Mentions of the draft during the presidential campaign led to a resurgence of anti-draft and draft resistance organizing.[131] One poll of young voters in October 2004 found that 29% would resist if drafted.[132]


In November 2006, Representative Charles B. Rangel (D-NY) again called for the draft to be reinstated; Speaker of the House Nancy Pelosi rejected the proposal.[133]


On December 19, 2006, President George W. Bush announced that he was considering sending more troops to Iraq. The next day, the Selective Service System's director for operations and chief information officer, Scott Campbell, announced plans for a "readiness exercise" to test the system's operations in 2006, for the first time since 1998.[134]


On December 21, 2006, Veterans Affairs Secretary Jim Nicholson, when asked by a reporter whether the draft should be reinstated to make the military more equal, said, "I think that our society would benefit from that, yes sir." Nicholson proceeded to relate his experience as a company commander in an infantry unit which brought together soldiers of different socioeconomic backgrounds and education levels, noting that the draft "does bring people from all quarters of our society together in the common purpose of serving". Nicholson later issued a statement saying he does not support reinstating the draft.[135]
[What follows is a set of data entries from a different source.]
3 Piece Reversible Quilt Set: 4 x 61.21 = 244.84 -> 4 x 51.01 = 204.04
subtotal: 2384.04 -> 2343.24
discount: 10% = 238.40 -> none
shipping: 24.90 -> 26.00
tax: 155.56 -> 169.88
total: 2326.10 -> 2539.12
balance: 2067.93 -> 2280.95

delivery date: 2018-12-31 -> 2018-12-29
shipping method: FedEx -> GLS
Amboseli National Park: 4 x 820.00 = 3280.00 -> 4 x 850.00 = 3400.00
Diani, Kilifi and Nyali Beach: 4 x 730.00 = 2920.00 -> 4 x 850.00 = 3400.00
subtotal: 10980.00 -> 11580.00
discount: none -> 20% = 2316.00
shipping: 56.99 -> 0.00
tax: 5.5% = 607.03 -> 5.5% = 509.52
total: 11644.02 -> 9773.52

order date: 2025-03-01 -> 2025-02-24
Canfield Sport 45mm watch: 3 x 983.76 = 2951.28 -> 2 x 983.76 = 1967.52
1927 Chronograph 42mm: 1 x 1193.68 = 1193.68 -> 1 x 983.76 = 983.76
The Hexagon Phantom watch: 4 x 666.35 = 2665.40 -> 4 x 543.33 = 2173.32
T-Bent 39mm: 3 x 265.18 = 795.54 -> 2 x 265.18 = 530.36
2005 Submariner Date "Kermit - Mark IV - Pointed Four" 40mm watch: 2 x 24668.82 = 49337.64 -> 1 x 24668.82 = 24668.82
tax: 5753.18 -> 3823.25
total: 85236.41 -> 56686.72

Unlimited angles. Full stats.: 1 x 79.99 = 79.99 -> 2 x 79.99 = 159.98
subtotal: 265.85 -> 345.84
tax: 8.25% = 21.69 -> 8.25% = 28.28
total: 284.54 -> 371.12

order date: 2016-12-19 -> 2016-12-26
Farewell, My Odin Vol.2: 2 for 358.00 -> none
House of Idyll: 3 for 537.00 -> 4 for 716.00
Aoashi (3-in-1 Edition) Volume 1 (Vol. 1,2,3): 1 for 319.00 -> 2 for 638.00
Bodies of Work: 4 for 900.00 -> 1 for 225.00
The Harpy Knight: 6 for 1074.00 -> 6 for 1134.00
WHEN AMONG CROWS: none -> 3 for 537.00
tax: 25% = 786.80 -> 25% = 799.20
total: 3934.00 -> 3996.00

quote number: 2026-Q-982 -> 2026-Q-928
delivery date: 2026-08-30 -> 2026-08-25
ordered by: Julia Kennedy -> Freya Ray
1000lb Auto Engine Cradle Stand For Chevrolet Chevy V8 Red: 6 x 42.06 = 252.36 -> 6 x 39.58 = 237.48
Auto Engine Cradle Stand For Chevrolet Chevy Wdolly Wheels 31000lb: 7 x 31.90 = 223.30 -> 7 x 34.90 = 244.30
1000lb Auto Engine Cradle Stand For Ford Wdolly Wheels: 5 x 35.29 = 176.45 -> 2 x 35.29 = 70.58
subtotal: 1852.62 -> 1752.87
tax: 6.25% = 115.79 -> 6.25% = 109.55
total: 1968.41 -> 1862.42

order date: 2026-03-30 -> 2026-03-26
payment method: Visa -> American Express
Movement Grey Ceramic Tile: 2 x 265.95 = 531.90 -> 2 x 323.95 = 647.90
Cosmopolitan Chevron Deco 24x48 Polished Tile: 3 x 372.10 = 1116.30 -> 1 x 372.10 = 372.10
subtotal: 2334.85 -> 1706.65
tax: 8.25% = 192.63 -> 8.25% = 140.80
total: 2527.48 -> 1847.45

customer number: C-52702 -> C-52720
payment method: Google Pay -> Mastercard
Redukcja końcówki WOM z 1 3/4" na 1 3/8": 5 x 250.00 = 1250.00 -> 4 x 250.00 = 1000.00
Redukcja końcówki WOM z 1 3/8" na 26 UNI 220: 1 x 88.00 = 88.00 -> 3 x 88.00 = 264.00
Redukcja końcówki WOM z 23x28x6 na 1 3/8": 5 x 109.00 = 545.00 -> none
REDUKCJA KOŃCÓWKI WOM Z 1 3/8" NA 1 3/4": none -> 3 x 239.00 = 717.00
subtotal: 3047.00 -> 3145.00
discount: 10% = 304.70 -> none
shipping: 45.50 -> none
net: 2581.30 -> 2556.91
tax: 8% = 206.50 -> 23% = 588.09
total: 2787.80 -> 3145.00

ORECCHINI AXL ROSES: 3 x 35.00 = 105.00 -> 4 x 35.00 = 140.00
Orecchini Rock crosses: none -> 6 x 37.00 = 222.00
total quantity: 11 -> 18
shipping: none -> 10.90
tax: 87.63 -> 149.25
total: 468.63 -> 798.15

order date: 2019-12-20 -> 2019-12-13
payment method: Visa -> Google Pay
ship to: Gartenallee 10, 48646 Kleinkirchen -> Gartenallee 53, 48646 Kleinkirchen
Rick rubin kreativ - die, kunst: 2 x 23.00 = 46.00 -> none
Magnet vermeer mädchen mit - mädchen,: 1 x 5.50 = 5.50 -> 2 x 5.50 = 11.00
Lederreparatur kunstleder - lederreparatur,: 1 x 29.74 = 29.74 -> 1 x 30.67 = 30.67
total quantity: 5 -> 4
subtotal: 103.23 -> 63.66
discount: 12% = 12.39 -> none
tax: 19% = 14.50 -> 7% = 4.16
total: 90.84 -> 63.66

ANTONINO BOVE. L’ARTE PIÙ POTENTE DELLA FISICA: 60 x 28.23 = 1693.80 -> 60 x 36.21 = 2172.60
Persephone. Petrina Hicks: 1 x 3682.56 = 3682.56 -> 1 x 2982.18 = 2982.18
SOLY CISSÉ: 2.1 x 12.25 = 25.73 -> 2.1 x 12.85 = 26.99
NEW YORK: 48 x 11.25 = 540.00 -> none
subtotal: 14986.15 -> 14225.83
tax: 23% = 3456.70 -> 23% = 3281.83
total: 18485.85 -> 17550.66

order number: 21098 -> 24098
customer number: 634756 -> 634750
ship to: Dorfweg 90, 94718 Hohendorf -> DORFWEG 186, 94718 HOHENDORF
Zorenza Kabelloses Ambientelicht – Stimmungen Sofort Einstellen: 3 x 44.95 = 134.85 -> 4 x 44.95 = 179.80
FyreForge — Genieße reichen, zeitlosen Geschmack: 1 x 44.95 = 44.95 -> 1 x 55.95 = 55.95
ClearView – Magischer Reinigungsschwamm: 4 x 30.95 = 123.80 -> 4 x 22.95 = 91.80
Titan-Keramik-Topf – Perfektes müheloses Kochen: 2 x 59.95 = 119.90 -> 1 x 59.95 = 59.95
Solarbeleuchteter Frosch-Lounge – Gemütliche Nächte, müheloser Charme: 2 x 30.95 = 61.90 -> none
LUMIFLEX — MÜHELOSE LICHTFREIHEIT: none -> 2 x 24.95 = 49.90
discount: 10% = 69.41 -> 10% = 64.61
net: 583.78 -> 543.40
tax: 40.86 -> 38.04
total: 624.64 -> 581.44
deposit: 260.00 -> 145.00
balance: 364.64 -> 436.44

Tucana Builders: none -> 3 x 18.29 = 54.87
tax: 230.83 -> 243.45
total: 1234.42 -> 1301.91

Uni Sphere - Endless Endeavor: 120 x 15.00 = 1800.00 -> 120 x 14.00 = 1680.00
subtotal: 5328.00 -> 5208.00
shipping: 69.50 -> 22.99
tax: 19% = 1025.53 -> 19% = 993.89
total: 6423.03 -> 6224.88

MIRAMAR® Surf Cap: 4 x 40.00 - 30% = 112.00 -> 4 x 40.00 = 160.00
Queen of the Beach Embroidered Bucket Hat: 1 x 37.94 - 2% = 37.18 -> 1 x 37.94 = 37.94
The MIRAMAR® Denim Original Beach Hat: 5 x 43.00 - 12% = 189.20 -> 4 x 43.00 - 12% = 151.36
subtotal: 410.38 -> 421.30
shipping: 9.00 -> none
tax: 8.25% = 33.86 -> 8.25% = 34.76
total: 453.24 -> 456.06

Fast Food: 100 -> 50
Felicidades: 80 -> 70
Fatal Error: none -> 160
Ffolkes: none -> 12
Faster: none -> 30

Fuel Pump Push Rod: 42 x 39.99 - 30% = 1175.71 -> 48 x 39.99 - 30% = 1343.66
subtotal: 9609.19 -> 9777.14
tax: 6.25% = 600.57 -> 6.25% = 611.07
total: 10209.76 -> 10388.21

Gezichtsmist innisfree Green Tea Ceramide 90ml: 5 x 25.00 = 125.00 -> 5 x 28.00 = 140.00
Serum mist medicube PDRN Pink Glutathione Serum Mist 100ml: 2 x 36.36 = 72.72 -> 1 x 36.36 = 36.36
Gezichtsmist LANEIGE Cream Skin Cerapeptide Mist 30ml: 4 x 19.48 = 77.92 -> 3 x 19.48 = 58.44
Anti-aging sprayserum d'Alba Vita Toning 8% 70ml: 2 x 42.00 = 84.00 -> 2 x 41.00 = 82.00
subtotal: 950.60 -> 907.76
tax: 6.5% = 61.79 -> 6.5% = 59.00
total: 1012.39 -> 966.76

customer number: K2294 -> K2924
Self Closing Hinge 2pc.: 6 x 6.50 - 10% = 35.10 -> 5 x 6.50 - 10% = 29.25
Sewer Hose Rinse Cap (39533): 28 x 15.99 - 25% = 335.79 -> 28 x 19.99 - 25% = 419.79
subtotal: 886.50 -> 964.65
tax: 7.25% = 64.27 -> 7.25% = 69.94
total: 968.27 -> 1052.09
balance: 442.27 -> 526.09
On August 10, 2007, with National Public Radio on "All Things Considered", Lieutenant General Douglas Lute, National Security Adviser to the President and Congress for all matters pertaining to the United States Military efforts in Iraq and Afghanistan, expressed support for a draft to alleviate the stress on the Army's all-volunteer force. He cited the fact that repeated deployments place much strain upon one soldier's family and himself which, in turn, can affect retention.[136]


A similar bill to Rangel's 2003 one was introduced in 2007, called the Universal National Service Act of 2007 (H.R. 393), but it has not received a hearing or been scheduled for consideration.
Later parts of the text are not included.